What the news suggests is that Bush and his lawyers believe he has the powers to make war without approval. This is but their point of view and might in fact be contested (unlikely of course).

Though I am all for getting rid of Saddam and do believe he is a menace I am only willing to support a war declared by a vote of approval by our Congress. Let the record show who favors and does not favor a war.

We have for too long sent troops to fight and die in actions that have not been legally declared as wars--I was in one, referred to as a police action.

If we were attacked by an enemy nation (not a group of terrorists) then the president should in fact strike back and ask (as did FDR) for a declaration of war.

If we are no longer to bother with declaring war and getting congressional approval, then just what is the role of Congress to be in foreign affairs?
posted by Postroad at 9:10 AM on August 26, 2002


Tut...tut...tut You children behave now...
http://www.metafilter.com/mefi/19281#325255

"with all due respect your ax-grinding is getting tiresome. People are asking you to get your own blog because you're posting too much, and every post is personalized and colored by your viewpoint. These types of posts are more at home on a personal blog. You're quickly becoming a one-trick pony, taking on the persona of the rabid left wing guy "

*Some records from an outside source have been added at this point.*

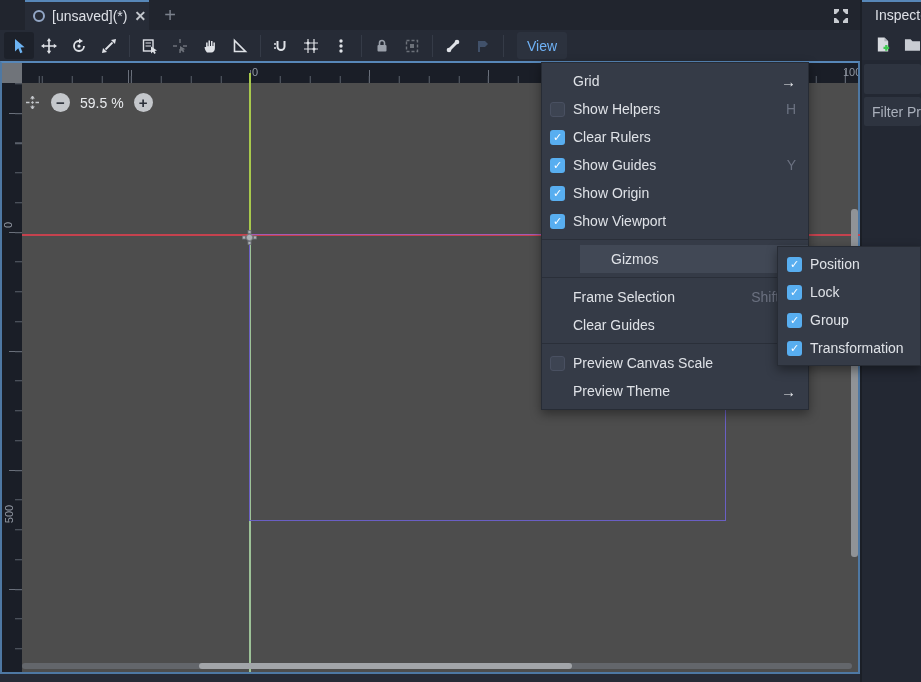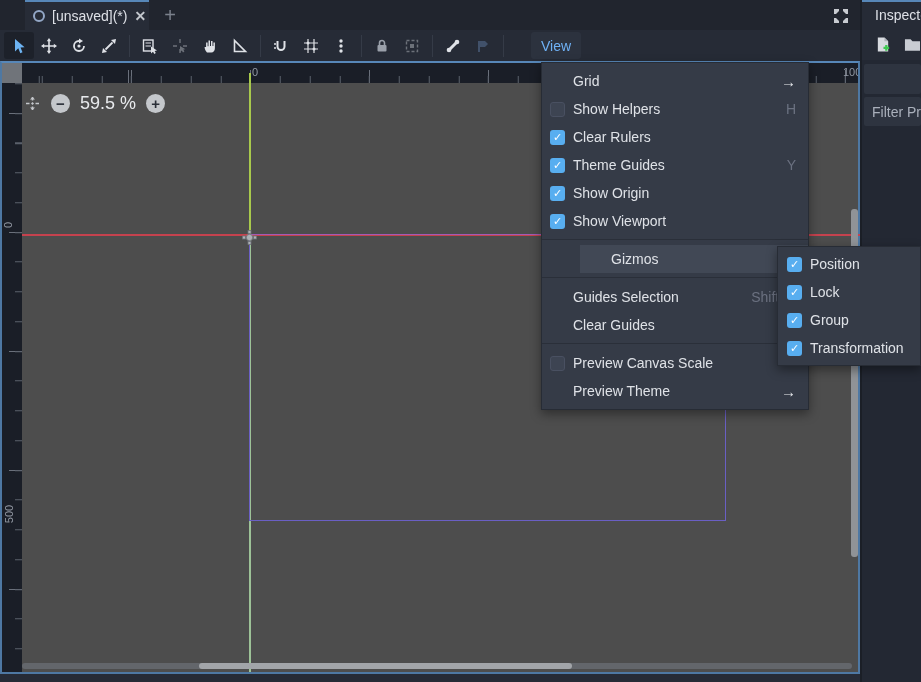--- a/index.html
+++ b/index.html
@@ -18,21 +18,21 @@
              display:flex; align-items:center; justify-content:center; }
   .expand-btn { position:absolute; right:8px; top:5px; width:22px; height:22px; display:flex; align-items:center; justify-content:center; }
 
   
   .toolbar { position:absolute; left:0; top:30px; width:860px; height:31px; background:#262b36;
              display:flex; align-items:center; padding-left:4px; }
   .tbtn { width:30px; height:27px; display:flex; align-items:center; justify-content:center; flex:none; border-radius:3px; }
   .tbtn.active { background:#1d212a; }
   .tbtn.dim { opacity:.38; }
   .tsep { width:1px; height:22px; background:#353b47; margin:0 5px; flex:none; }
-  .view-btn { position:absolute; left:531px; top:2px; height:27px; padding:0 10px; background:#2c323e; border-radius:3px;
+  .view-btn { position:absolute; left:517px; top:2px; height:27px; padding:0 10px; background:#2c323e; border-radius:3px;
               color:#6fb1f5; display:flex; align-items:center; font-size:14px; }
   .icon { display:block; }
 
   
   .canvas-area { position:absolute; left:0; top:61px; width:860px; height:613px; background:#4d4d4d;
                  border:2px solid #4e78a3; border-top-color:#5787b8; }
   .ruler-corner { position:absolute; left:0; top:0; width:20px; height:20px; background:#70747a; z-index:3; }
   .ruler-top { position:absolute; left:20px; top:0; right:0; height:20px; background:#1a1e27; overflow:hidden; z-index:2; }
   .ruler-top .ticks { position:absolute; left:0; right:0; bottom:0; height:7px;
       background:repeating-linear-gradient(90deg,#5a606b 0 1px,transparent 1px 29.75px); background-position:19.75px 0; }
@@ -53,21 +53,21 @@
              border:1px solid #6a5fc4; border-top-color:#a35bb4; }
   .origin-gizmo { position:absolute; left:240px; top:167px; z-index:6; }
 
   .hscroll-track { position:absolute; left:20px; bottom:3px; width:830px; height:6px; background:#646娱7收6b; background:#63666b; border-radius:3px; z-index:6; }
   .hscroll-thumb { position:absolute; left:197px; bottom:3px; width:373px; height:6px; background:#a2a5a9; border-radius:3px; z-index:7; }
   .vscroll-thumb { position:absolute; left:849px; top:146px; width:7px; height:348px; background:#909397; border-radius:3px; z-index:6; }
 
   .zoom-ctrl { position:absolute; left:22px; top:30px; display:flex; align-items:center; gap:10px; z-index:8; }
   .zoom-btn { width:19px; height:19px; border-radius:50%; background:#c4c7cb; color:#2a2f38; font-size:15px; font-weight:bold;
               display:flex; align-items:center; justify-content:center; line-height:1; }
-  .zoom-val { color:#e8eaed; font-size:18px; }
+  .zoom-val { color:#e8eaed; font-size:14px; }
 
   .bottom-strip { position:absolute; left:0; top:674px; width:860px; height:8px; background:#262b36; }
 
   
   .rpanel { position:absolute; left:860px; top:0; width:61px; height:682px; background:#232833; border-left:2px solid #1b1f27; overflow:hidden; }
   .rpanel-topline { height:2px; background:#5787b8; }
   .rpanel-header { height:26px; display:flex; align-items:center; padding-left:13px; color:#dde0e6; white-space:nowrap; background:#262b36; }
   .rpanel-tools { height:32px; display:flex; align-items:center; gap:13px; padding-left:13px; background:#262b36; }
   .rpanel-namebar { margin:4px 0 0 2px; height:30px; background:#2e3440; border-radius:2px; }
   .rpanel-filter { margin:3px 0 0 2px; height:29px; background:#2e3440; border-radius:2px; display:flex; align-items:center;
@@ -316,41 +316,41 @@
       <span class="cb off"></span>
       <span class="ml">Show Helpers</span>
       <span class="ms">H</span>
     </div>
     <div class="mi">
       <span class="cb on">✓</span>
       <span class="ml">Clear Rulers</span>
     </div>
     <div class="mi">
       <span class="cb on">✓</span>
-      <span class="ml">Theme Guides</span>
+      <span class="ml">Show Guides</span>
       <span class="ms">Y</span>
     </div>
     <div class="mi">
       <span class="cb on">✓</span>
       <span class="ml">Show Origin</span>
     </div>
     <div class="mi">
       <span class="cb on">✓</span>
       <span class="ml">Show Viewport</span>
     </div>
     <div class="msep"></div>
     <div class="mi hl">
       <span class="cb none"></span>
       <span class="ml">Gizmos</span>
       <span class="arr">→</span>
     </div>
     <div class="msep"></div>
     <div class="mi">
       <span class="cb none"></span>
-      <span class="ml">Guides Selection</span>
+      <span class="ml">Frame Selection</span>
       <span class="ms">Shift+F</span>
     </div>
     <div class="mi">
       <span class="cb none"></span>
       <span class="ml">Clear Guides</span>
     </div>
     <div class="msep"></div>
     <div class="mi">
       <span class="cb off"></span>
       <span class="ml">Preview Canvas Scale</span>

I thought personalization and color was a good thing!!
This is me with no response to the post and comments above. :)
posted by nofundy at 9:20 AM on August 26, 2002


I'm a bit amazed that the Bush Administration would make a big deal out of this. The Consitutional issue, as others have pointed out, has been de facto settled for a while now- other presidents have done it, so the precendent has been set. So why the public move?

The only reason for making this stand is that you anticipate Congress being against you (which is likely). If pubic opinion were strongly in favor of invasion (which it's not- polls show waning support), then Bush could position himself as being a strong leader with a moral sensibility. But, given the current climate, I'm totally baffled that he's flipping the bird to Congress.
posted by mkultra at 9:20 AM on August 26, 2002


The Consitutional issue, as others have pointed out, has been de facto settled for a while now- other presidents have done it, so the precendent has been set.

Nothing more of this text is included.